Home
The Home page is the landing page of fsPulse. It answers the most important question at a glance: “Is my data safe?”
Root Health Summary
The centerpiece of the Home page is the root health summary, which shows the status of every monitored directory:
- Root path — The directory being monitored
- Last scan time — When the root was last scanned, with staleness indicators for roots that haven’t been scanned recently
- Open alerts — Count of unresolved alerts (highlighted when non-zero)
- Last scan outcome — Whether the most recent scan completed successfully, stopped, or errored
If all roots show recent scans with zero alerts, you know your data is healthy.
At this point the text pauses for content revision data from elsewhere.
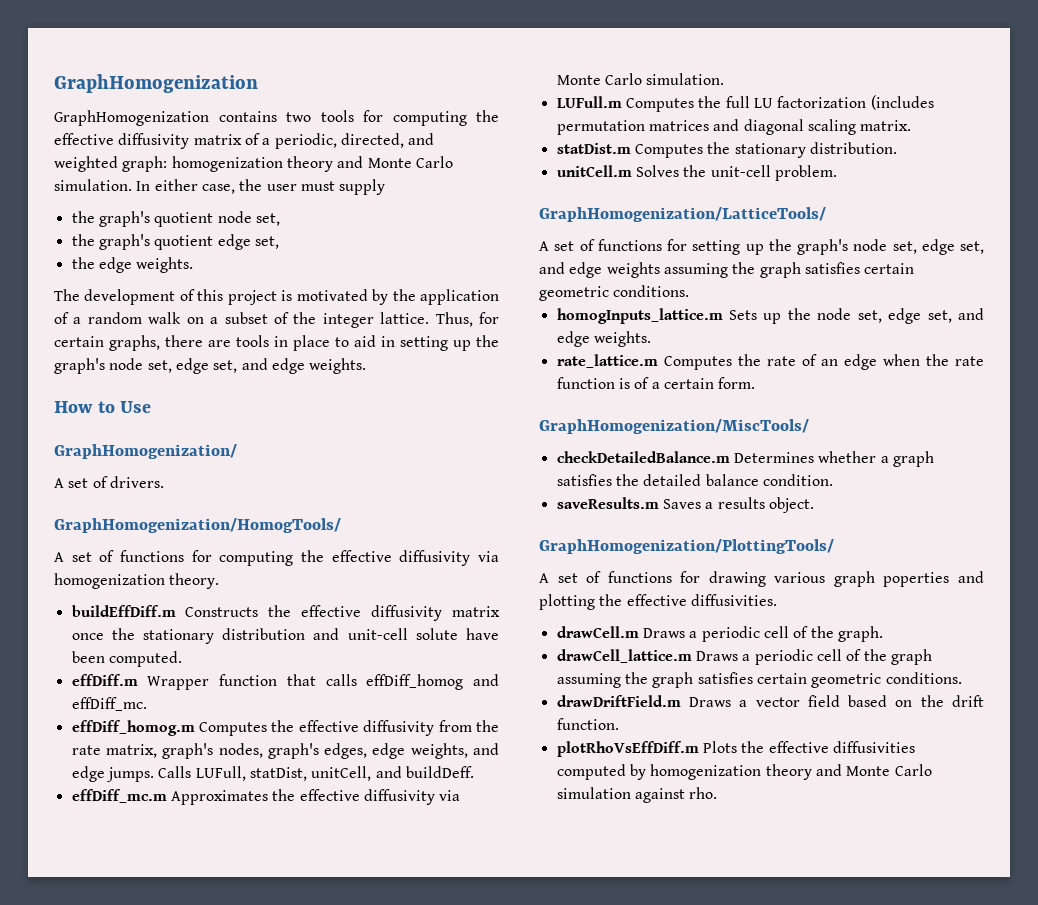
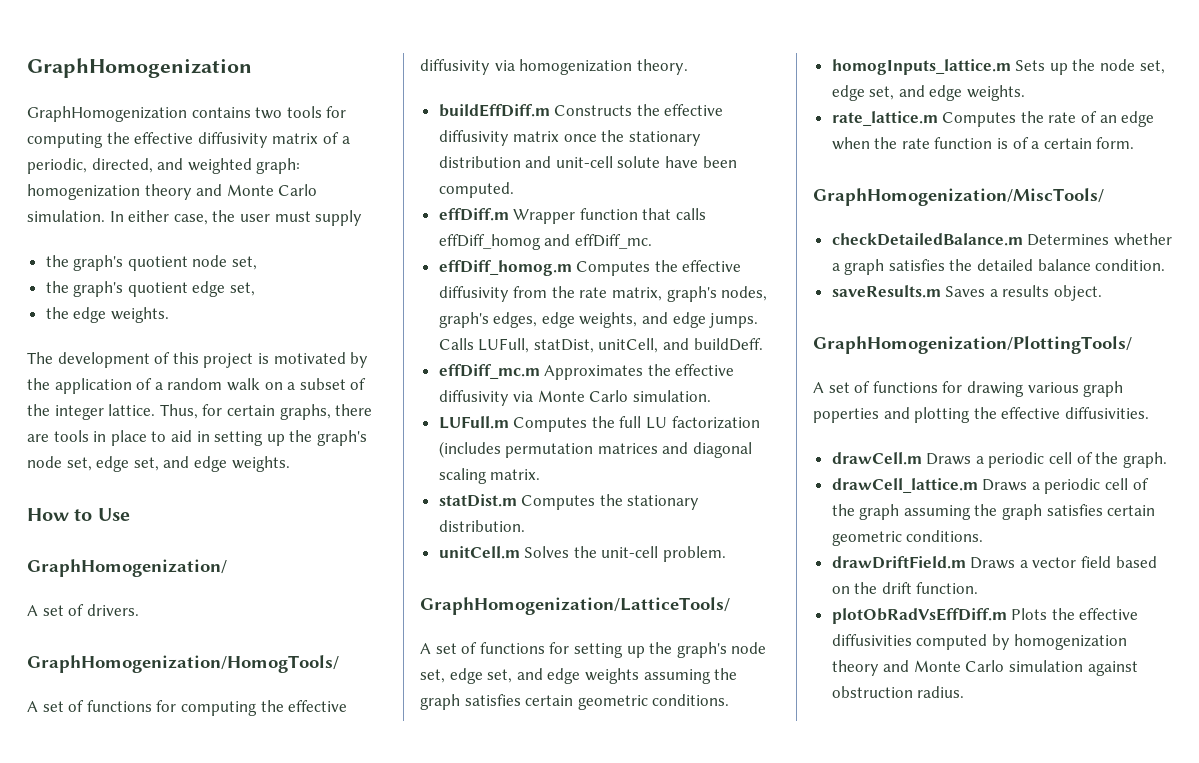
[556,741,699,757] plotRhoVsEffDiff.m -> [831,608,1007,624] plotObRadVsEffDiff.m
[689,787,718,799] rho. -> [831,686,965,698] obstruction radius.

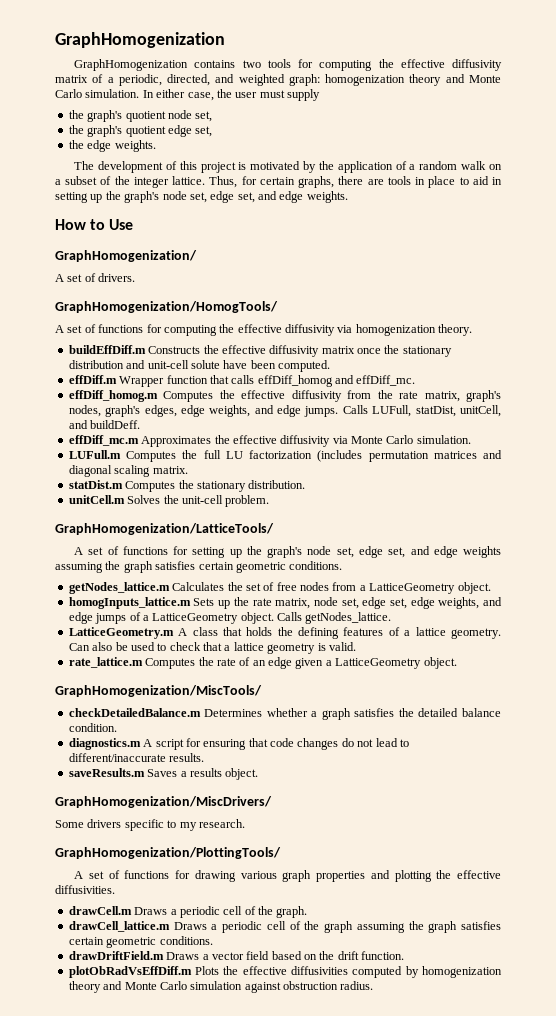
(730, 700) none -> [68,582,491,594] // getNodes_lattice.m Calculates the set of free nodes from a LatticeGeometry object.
[1100,59,1165,74] [831,85,1026,101] node set, edge set, and edge weights. -> [252,597,502,609] [68,612,392,624] [68,627,501,639] [68,642,356,654] rate matrix, node set, edge set, edge weights, and edge jumps of a LatticeGeometry object. Calls getNodes_lattice. // LatticeGeometry.m A class that holds the defining features of a lattice geometry. Can also be used to check that a lattice geometry is valid.
[831,137,1135,150] when the rate function is of a certain form. -> [295,657,457,669] given a LatticeGeometry object.
(1166, 265) none -> [68,738,409,750] [68,753,205,762] // diagnostics.m A script for ensuring that code changes do not lead to different/inaccurate results.
(1103, 293) none -> [55,796,272,808] [55,819,245,831] // GraphHomogenization/MiscDrivers/ // Some drivers specific to my research.
[813,408,879,423] poperties -> [316,871,366,882] properties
If a root shows open alerts, you know to investigate further.
Each root row is clickable — clicking navigates to the Browse page for that root.
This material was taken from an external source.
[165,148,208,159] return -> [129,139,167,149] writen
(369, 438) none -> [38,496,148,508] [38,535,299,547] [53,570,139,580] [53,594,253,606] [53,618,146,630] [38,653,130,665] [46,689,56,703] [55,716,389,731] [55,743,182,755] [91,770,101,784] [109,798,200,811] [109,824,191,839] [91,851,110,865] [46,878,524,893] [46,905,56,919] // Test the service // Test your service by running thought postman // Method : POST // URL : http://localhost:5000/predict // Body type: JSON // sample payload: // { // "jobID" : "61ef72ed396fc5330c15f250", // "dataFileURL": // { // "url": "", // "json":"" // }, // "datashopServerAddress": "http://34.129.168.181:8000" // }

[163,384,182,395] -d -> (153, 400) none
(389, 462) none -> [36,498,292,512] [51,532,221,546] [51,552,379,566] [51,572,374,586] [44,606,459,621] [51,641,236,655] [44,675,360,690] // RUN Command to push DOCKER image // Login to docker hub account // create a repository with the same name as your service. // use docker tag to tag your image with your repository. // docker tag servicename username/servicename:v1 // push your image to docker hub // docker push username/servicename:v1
When no roots have been configured, the Home page shows a welcome message with a link to the Roots page to add your first root.
Active Task
When a scan or other task is running, the Home page displays a progress card showing:
- Task type and target root
- Current phase (Scanning, Sweeping, Analyzing Files, Analyzing Scan)
- Real-time statistics — files and folders processed, items hashed, items validated
- Progress indicator
Progress updates are delivered in real time via WebSocket. When no task is running, the card shows an idle state with a button to initiate a scan.
Upcoming Tasks
A table shows tasks queued for execution, typically generated from schedules:
- Task type and target root
- Scheduled run time
- Source schedule
Tasks execute sequentially — only one task runs at a time.
Recent Activity
A compact summary of recent scan and task activity, showing the last several completed operations with their outcomes. For the full activity log, click the View All link to navigate to the History page.
Scan Now
Click the scan button on the active task card to initiate a scan. You’ll select:
- Which root to scan
- Hashing mode (None, Hash changed items, Hash all items)
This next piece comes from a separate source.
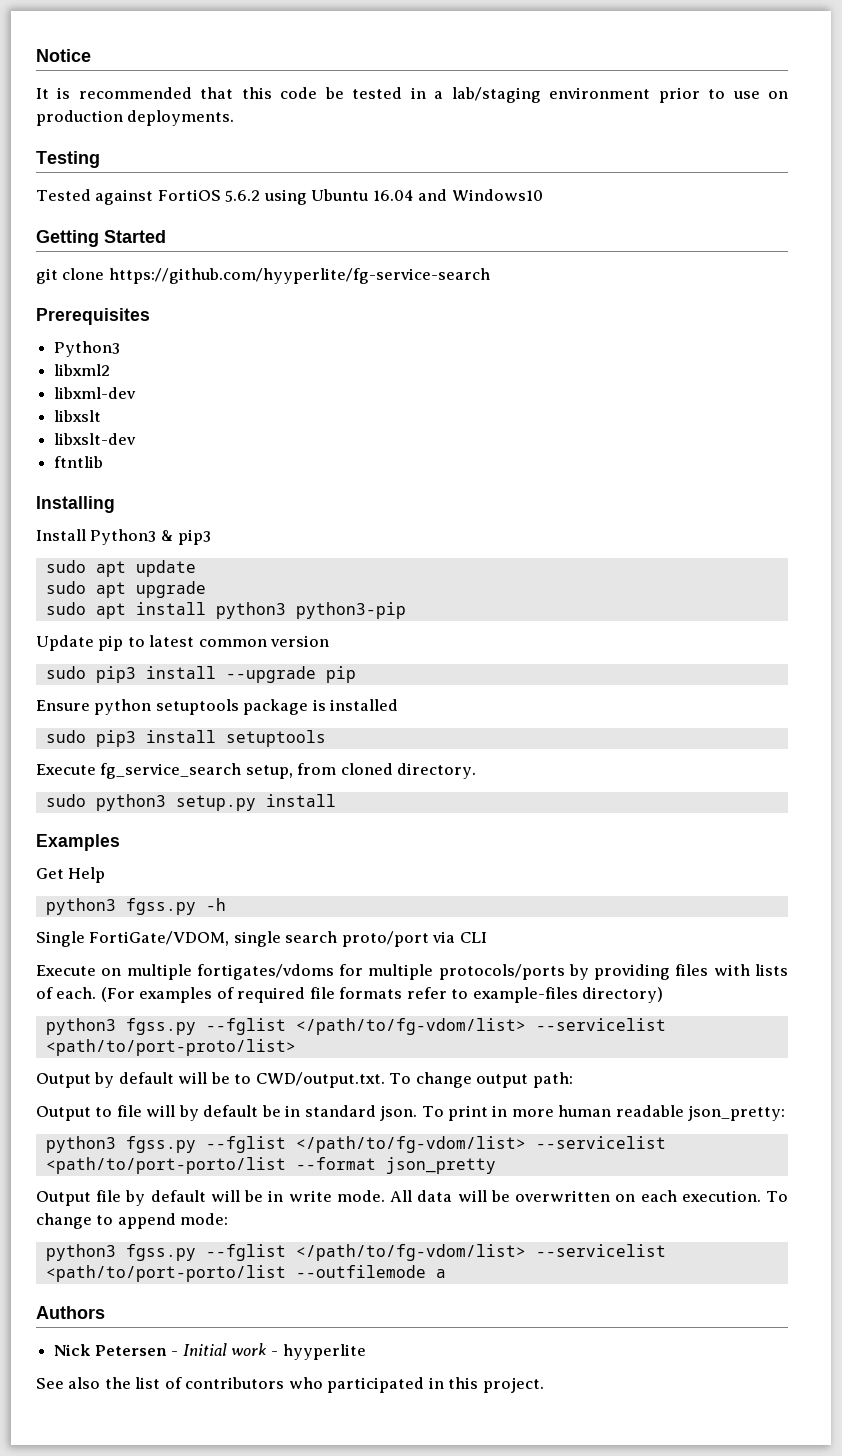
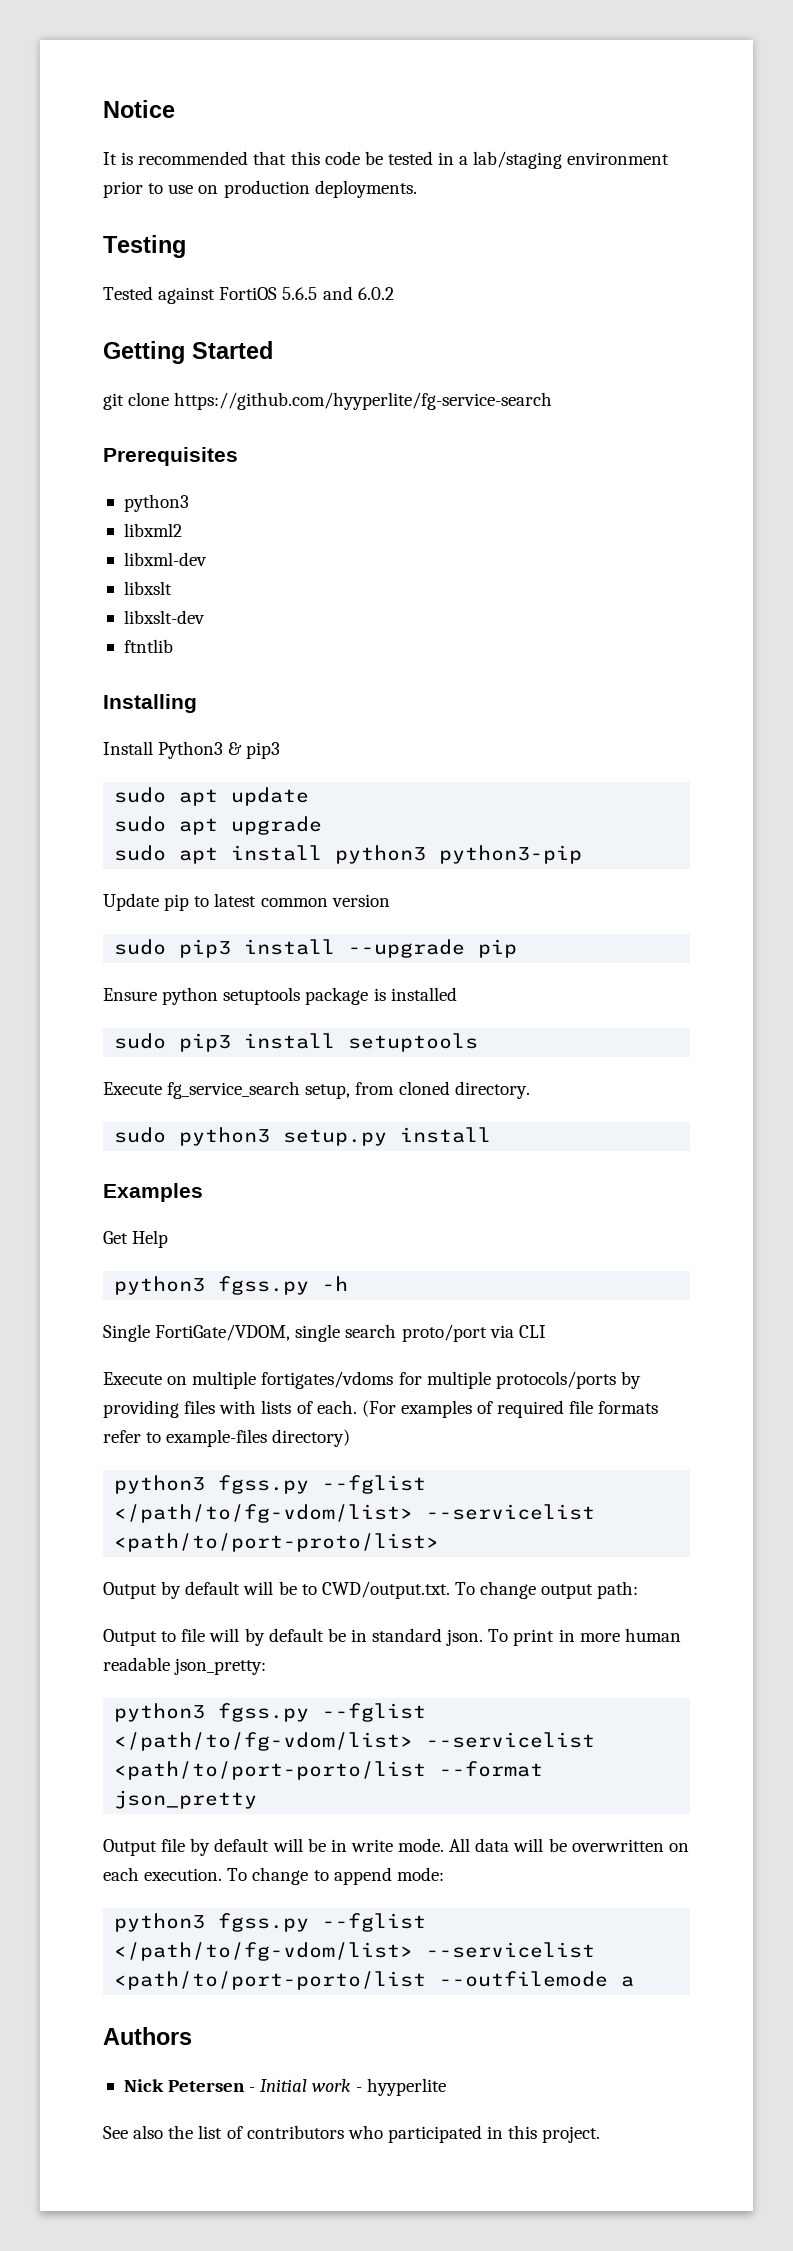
[225,189,543,205] 5.6.2 using Ubuntu 16.04 and Windows10 -> [282,286,394,300] 5.6.5 and 6.0.2
[54,341,121,357] Python3 -> [123,494,189,512] python3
- Validation mode (None, Validate changed items, Validate all items)
Pause / Resume
fsPulse supports pausing all task execution. When paused:
- A banner appears showing how long tasks have been paused and when the pause will expire (if a duration was set)
- No new tasks will start until resumed
- You can edit the pause duration or resume immediately
This is useful when you want to temporarily prevent scans from running (for example, during a backup window or heavy system load).